Ideally, multimethod dispatch would be unified with pattern matching/destructuring. After all, pattern-matching (always?) implies the argument is of a given type. So functions would be "open pattern-matchers"; instead of just defining a function once, you keep adding patterns and their associated code. The problem is precedence: if multiple patterns match, which one do you use? If you want to integrate "inheritance" into this (given pg's views on OO, he probably doesn't), it gets even more complex.
The ideal solution, IMO, is that "implication means precedence". If we have patterns A and B, then if A(x) (if A matches pattern x; I'm treating patterns as predicates here) implies B(x) but not vice-versa, A has precedence over B. This is a superset of the traditional OO "inheritance" model; model types as predicates for membership in that type, and being a member of a subclass implies being a member of the superclass.

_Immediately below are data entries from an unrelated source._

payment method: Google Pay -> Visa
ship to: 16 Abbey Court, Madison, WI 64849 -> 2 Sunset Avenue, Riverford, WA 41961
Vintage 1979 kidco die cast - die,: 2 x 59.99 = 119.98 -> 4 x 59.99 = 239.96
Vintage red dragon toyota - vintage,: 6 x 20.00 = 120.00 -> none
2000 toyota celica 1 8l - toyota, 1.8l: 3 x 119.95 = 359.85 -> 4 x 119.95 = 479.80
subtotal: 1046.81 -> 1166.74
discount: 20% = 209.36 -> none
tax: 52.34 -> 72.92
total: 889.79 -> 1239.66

I have, of course, absolutely no clue how best to implement this. A minilanguage for pattern-matching predicates and the implications among them would be the simplest solution I can think of. The "right way" would probably involve integrating the type system into the language, along the lines of what Qi has done.
This "solution" is also not necessarily unambiguous. A(x) and B(x) may both match without any implication relationship. I suppose some sort of auxiliary specification, a la the C3 MRO (see http://www.python.org/download/releases/2.3/mro/) would be necessary.
However, the above sounds like something you'd want to build on top of an existing function system; otherwise you're certainly not following pg's ideal of an "axiomatic" approach to language design.